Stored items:

______________________________

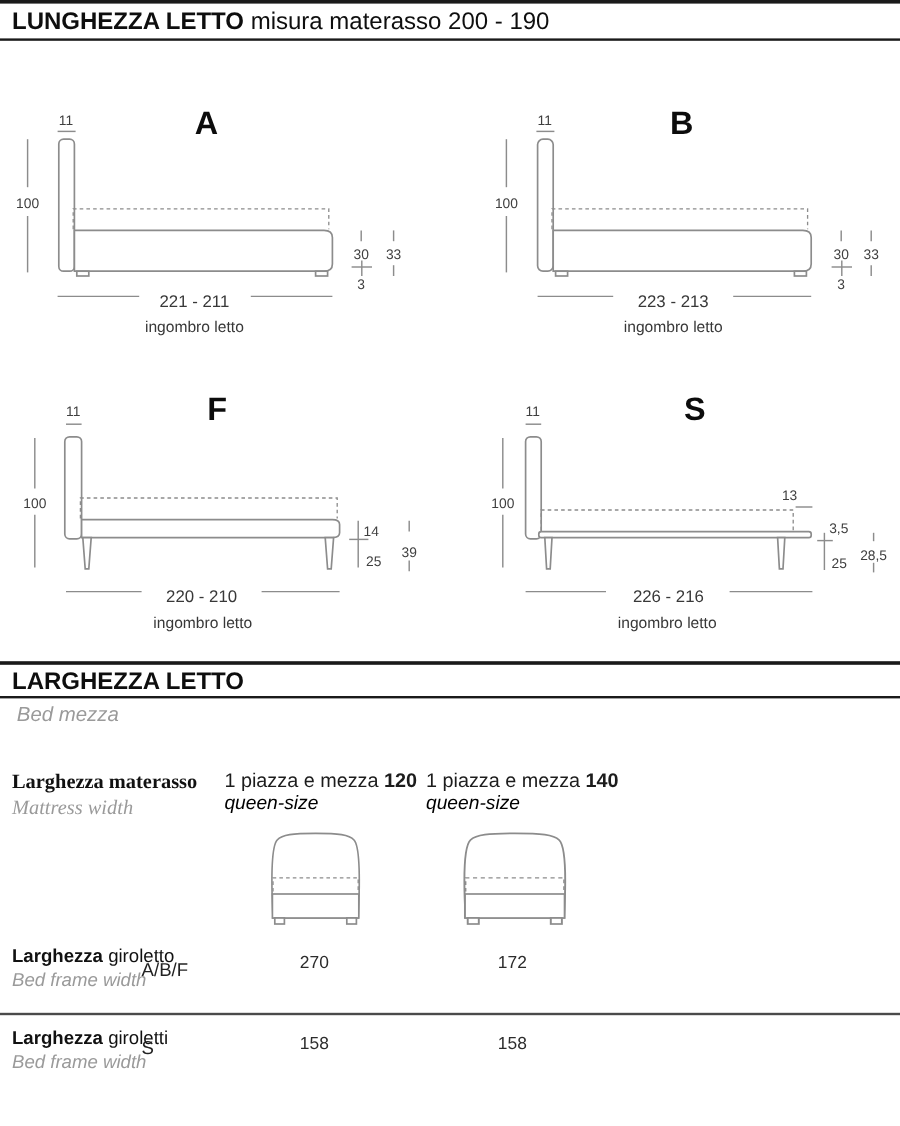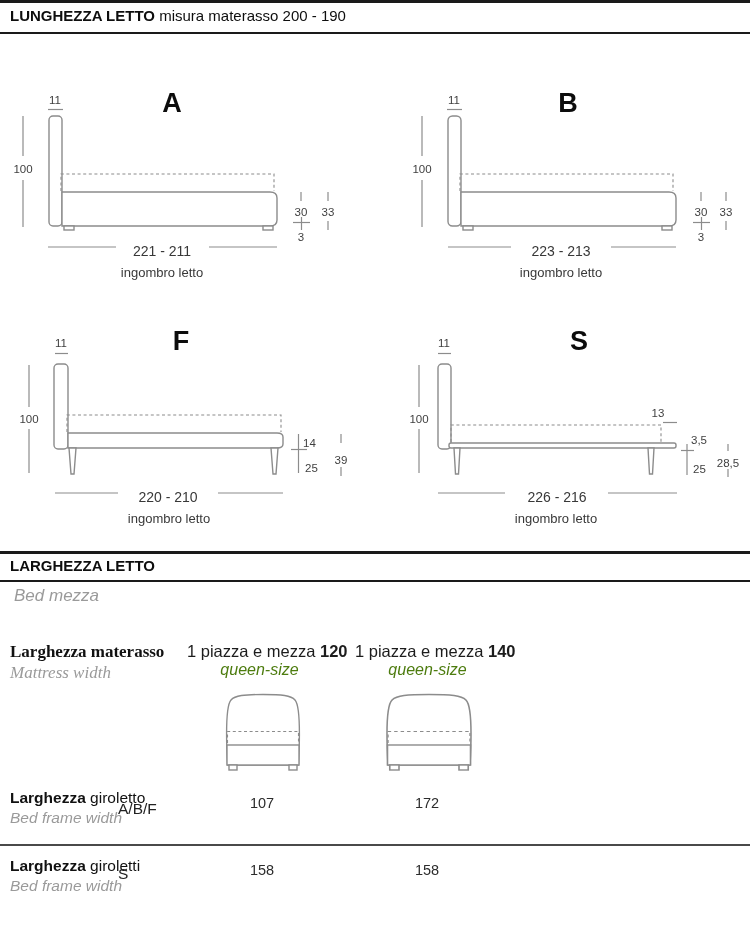--- a/index.html
+++ b/index.html
@@ -7,7 +7,7 @@
         font-family:"Liberation Sans",sans-serif;color:#111;}
   .abs{position:absolute;}
   .rule{position:absolute;left:0;width:750px;background:#1a1a1a;}
-  .sec-title{font-size:15px;color:#0e0e0e;white-space:nowrap;}
+  .sec-title{font-size:20px;color:#0e0e0e;white-space:nowrap;}
   .sec-title .bold{font-weight:bold;}
   .sec-sub{font-size:17px;font-style:italic;color:#9a9a9a;white-space:nowrap;}
   svg text{font-family:"Liberation Sans",sans-serif;}

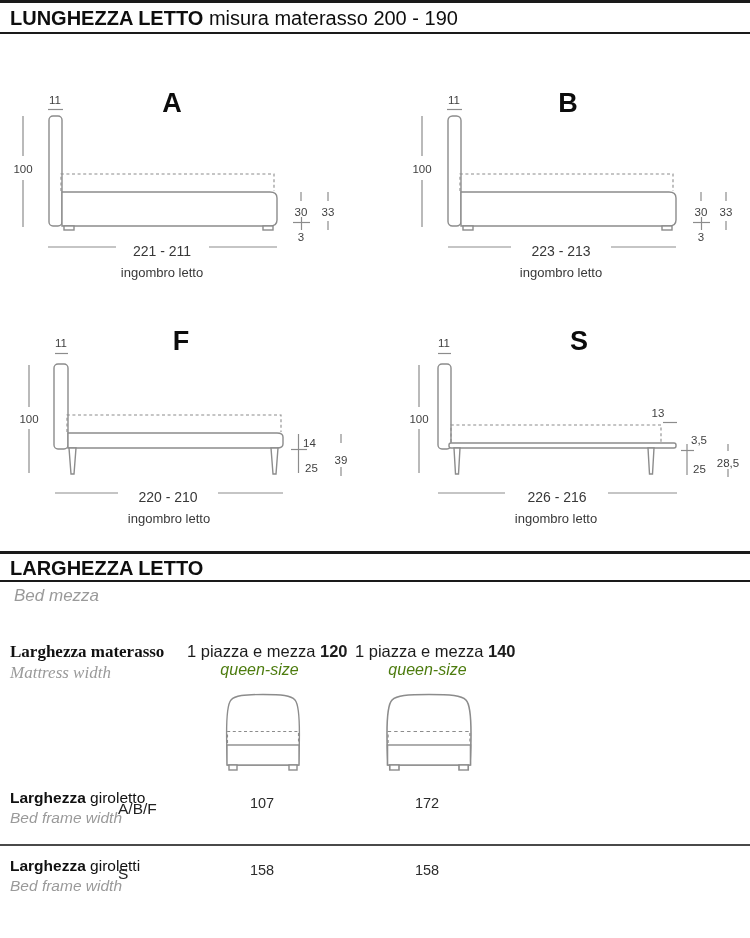--- a/index.html
+++ b/index.html
@@ -23,7 +23,7 @@
   .mat-label .sub{font-style:italic;color:#9a9a9a;}
   .col-head{font-size:16.5px;color:#1c1c1c;text-align:center;line-height:20px;white-space:nowrap;}
   .col-head b{font-weight:bold;}
-  .col-sub{font-size:16px;font-style:italic;color:#4d7c0f;text-align:center;}
+  .col-sub{font-size:16px;font-style:italic;color:#000000;text-align:left;}
   .frame-label{font-size:15.5px;line-height:20px;white-space:nowrap;}
   .frame-label .bold{font-weight:bold;margin-top:44px;}
   .frame-label .sub{font-style:italic;color:#9a9a9a;font-size:15.5px;}

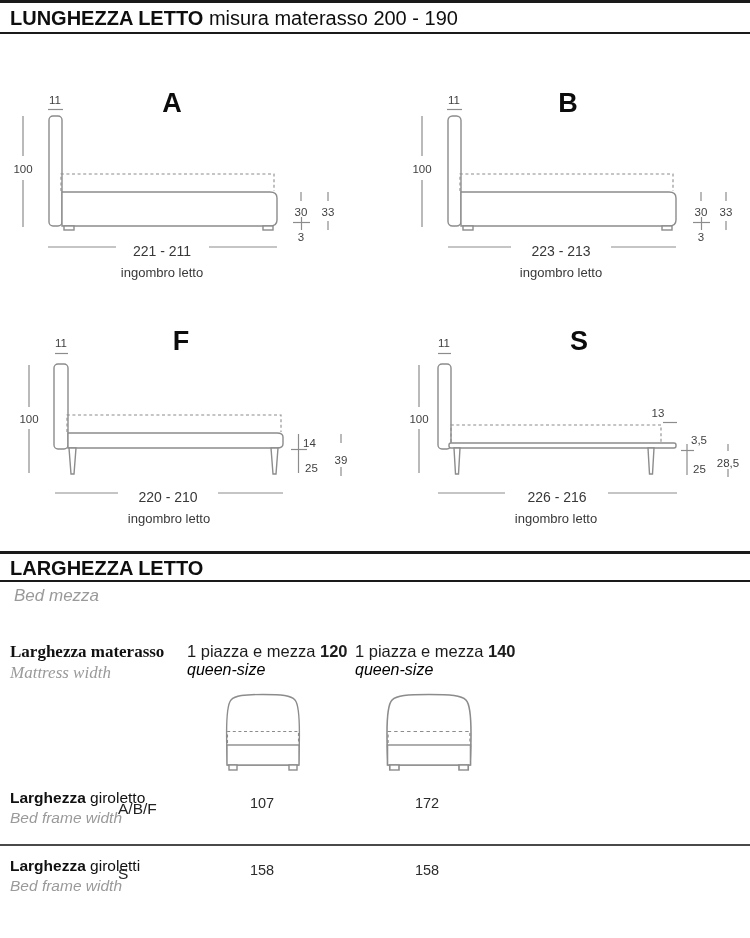--- a/index.html
+++ b/index.html
@@ -213,7 +213,7 @@
     <div class="sub">Bed frame width</div>
   </div>
   <div class="abs models" style="left:118px;top:800px;">A/B/F</div>
-  <div class="abs value" style="left:227px;top:795px;width:70px;">107</div>
+  <div class="abs value" style="left:227px;top:795px;width:70px;">270</div>
   <div class="abs value" style="left:392px;top:795px;width:70px;">172</div>
 
   <div class="rule" style="top:844px;height:2px;background:#4a4a4a;"></div>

______________________________

:: What is required ::
Starting from the records above, copy each line where the string "height" is found.

:: Answer to this problem ::
   .col-head{font-size:16.5px;color:#1c1c1c;text-align:center;line-height:20px;white-space:nowrap;}
   .frame-label{font-size:15.5px;line-height:20px;white-space:nowrap;}
   <div class="rule" style="top:844px;height:2px;background:#4a4a4a;"></div>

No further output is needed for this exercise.